If you have a short log switch sequence (< 1 min) your redo log size is just to small. But in this case increasing the redo log groups could also solve the "Checkpoint not complete" issue because of you also provide the database writer (DBWR) more time to peform a "full checkpoint" for all the corresponding data. The time for the archiver is mostly not an issue here, because of the small amount of data for each redo log group.

2. For me it does not have the same effect as the dbwr is started earlier with smaller redos.

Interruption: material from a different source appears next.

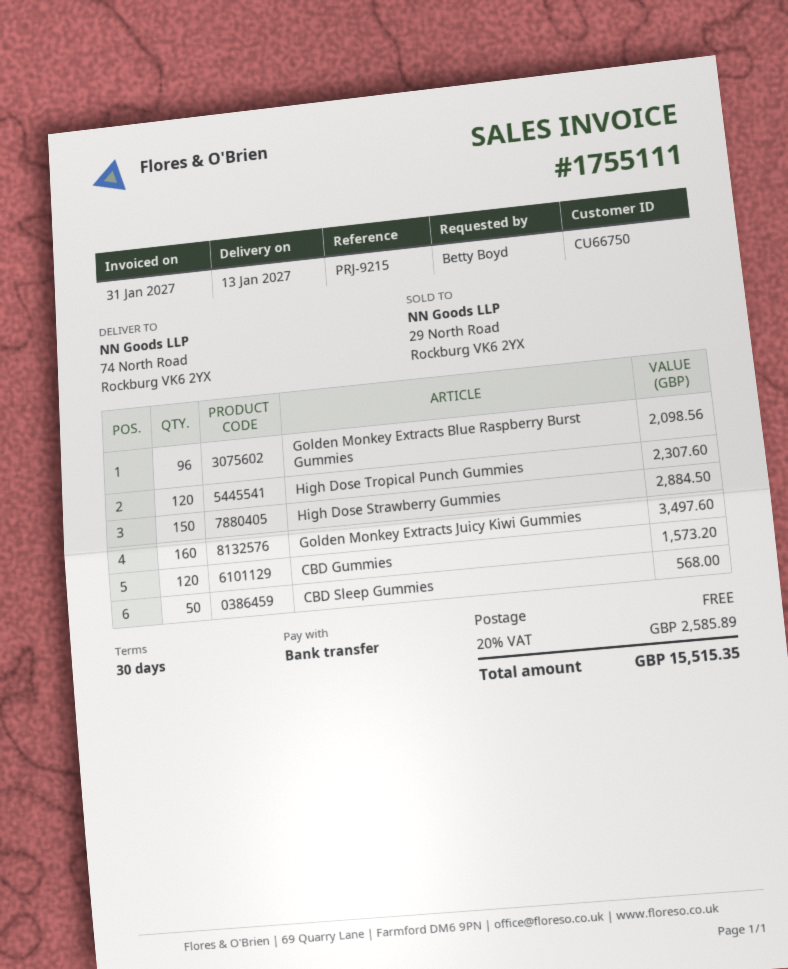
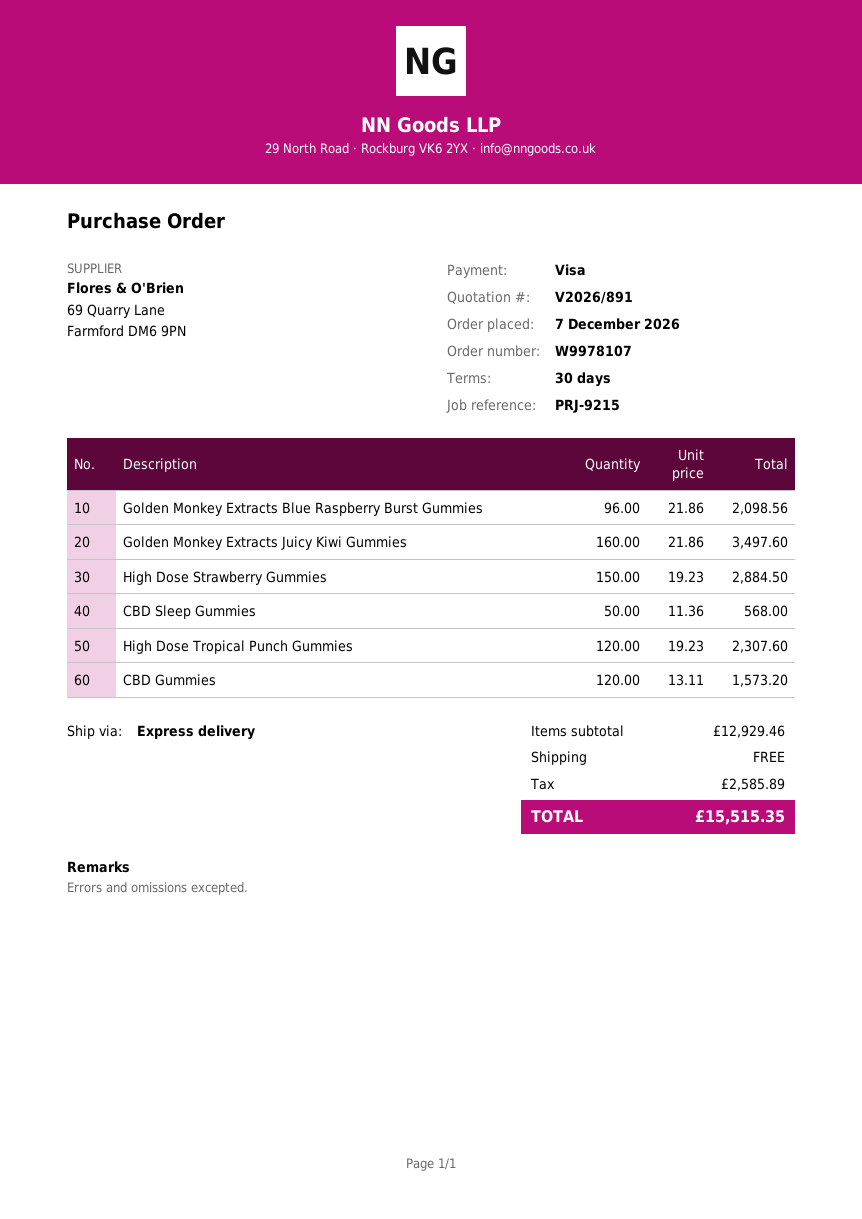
payment method: bank transfer -> Visa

I am not pretty sure if i get your question right, but if you will set FAST_START_MTTR_TARGET to 1 second or so, your DBWR will write much more data between the log switches (no matter how long the log switch sequence is) and it don't need so much time after a log switch to perform a "full checkpoint". So maybe your "Checkpoint not complete" is also gone after setting a tiny crash recovery window (details are explained in the links from above), but this should not be the solution in your case.

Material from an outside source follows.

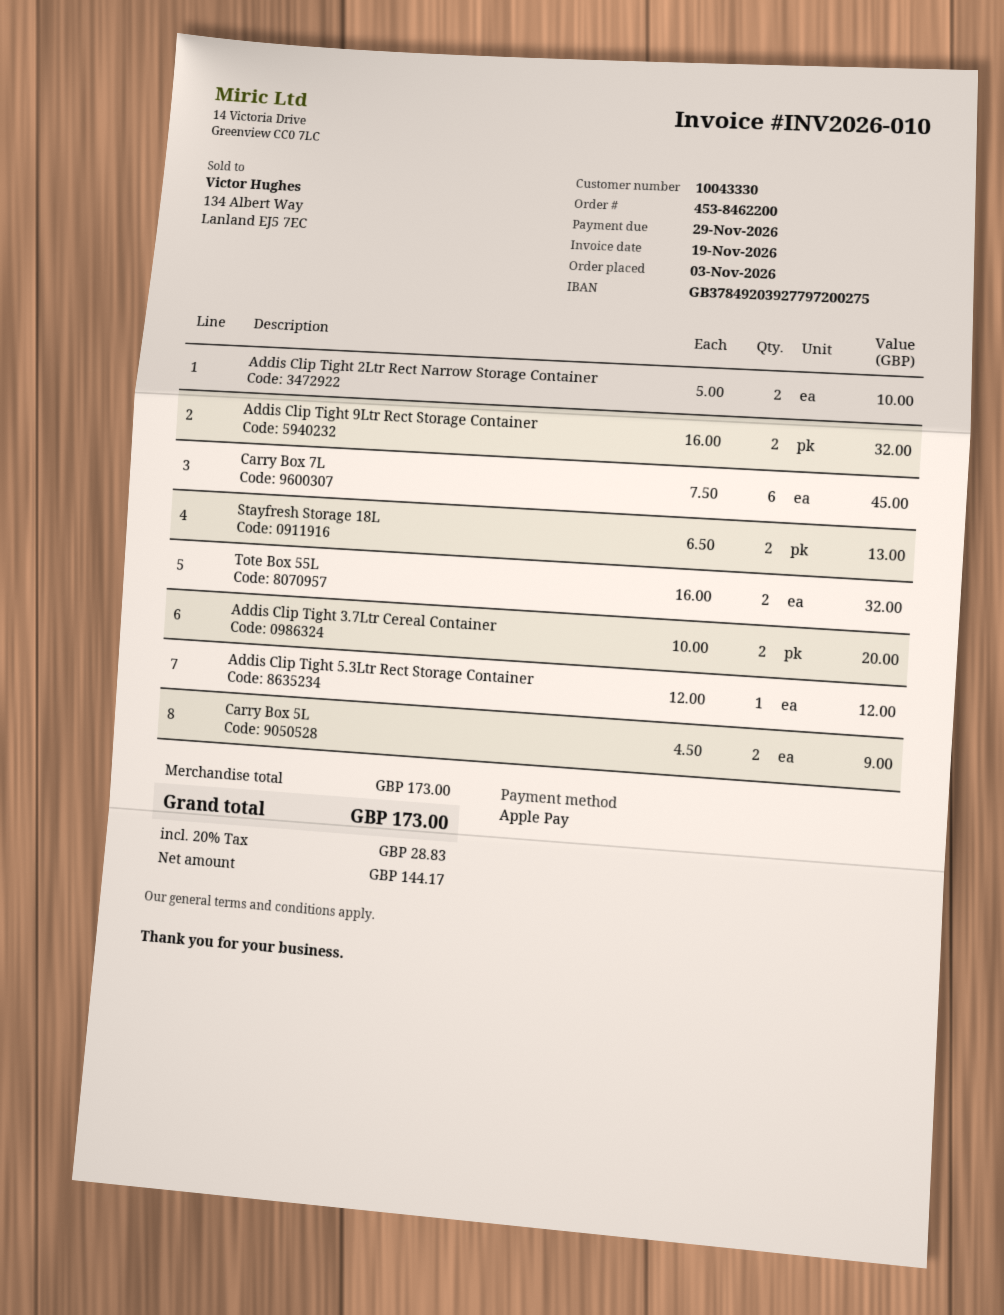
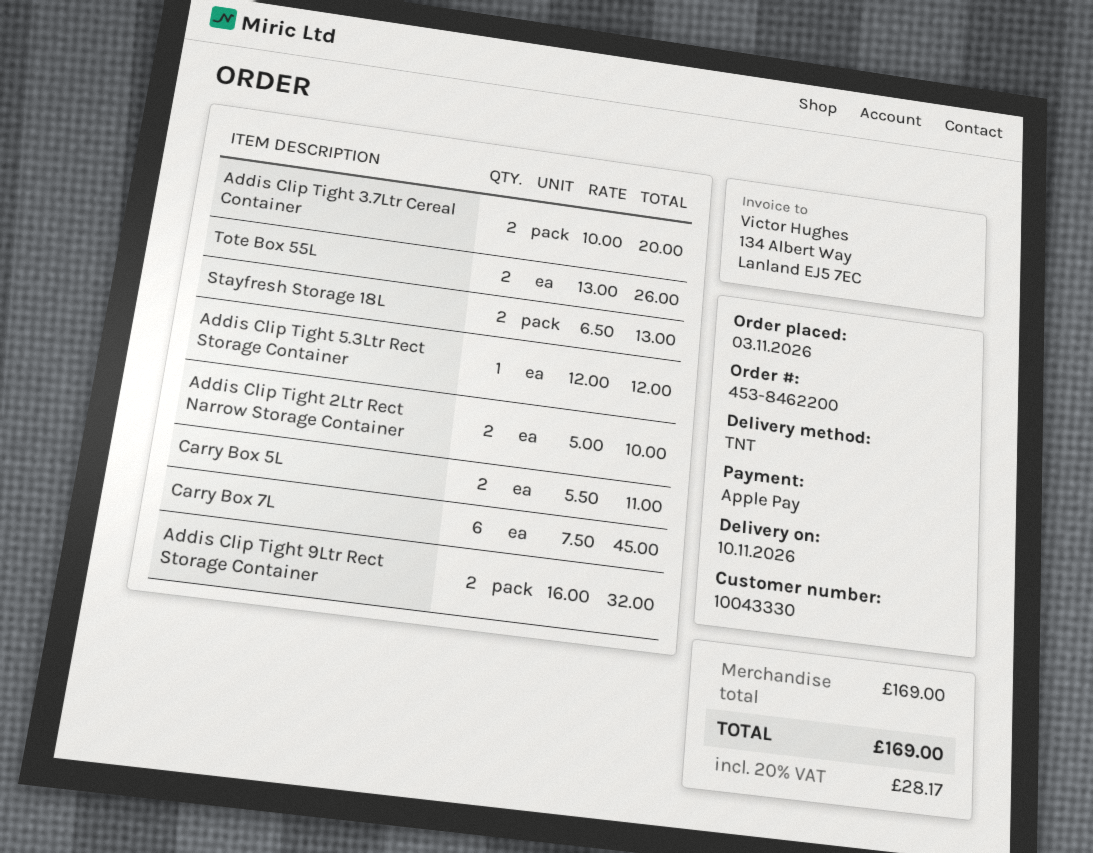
Tote Box 55L: 2 x 16.00 = 32.00 -> 2 x 13.00 = 26.00
Carry Box 5L: 2 x 4.50 = 9.00 -> 2 x 5.50 = 11.00
subtotal: 173.00 -> 169.00
tax: 20% = 28.83 -> 20% = 28.17
total: 173.00 -> 169.00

Maybe i am missing some crazy cases here too ) ... Volker it is your part 😛

Regards

Stefan

benoit-schmid
Contributor
0 Kudos

Hello,

Hello Benoît,

> ok you have a real "Checkpoint not complete", but to be honest you are far far away from the world of Volker. Your redolog group size of 50M is just too small for a SAP system. Increase the redo size to at least 700M or so.

I guess you meant 70MB instead of 50MB?

1. Oracle Doc specifies that there should be one log switch during normal operation.

Therefore I should not have too big redo group otherwise I may loose several hours of work

for one lost redo.

Do you agree?

2. From what I see the redo naming in SAP for group x is:

/oracle/PRD/origlogB/log_g1xm1.dbf

/oracle/PRD/mirrlogB/log_g1xm2.dbf

If I have more than 10 redo groups can set 2xm1 in the names

or SAP programs may not like it?

Thanks in advance for your answer.

stefan_koehler
Active Contributor
0 Kudos

Hello Benoît ,

I guess you meant 70MB instead of 50MB?

No i mean 700 MB. You have said "I have 8 groups of 50 MB switching between 0s and 8s when there avalaible redos." Calculation: 60 / 8 = 7.5 = 7.5 * 50 MB = 375 MB per minute

As rule of thumb the redo log group switch sequence should be at least between 1 and 5 minutes, so you would need round about 700 MB for each log group in peak.

Therefore I should not have too big redo group otherwise I may loose several hours of work for one lost redo. Do you agree?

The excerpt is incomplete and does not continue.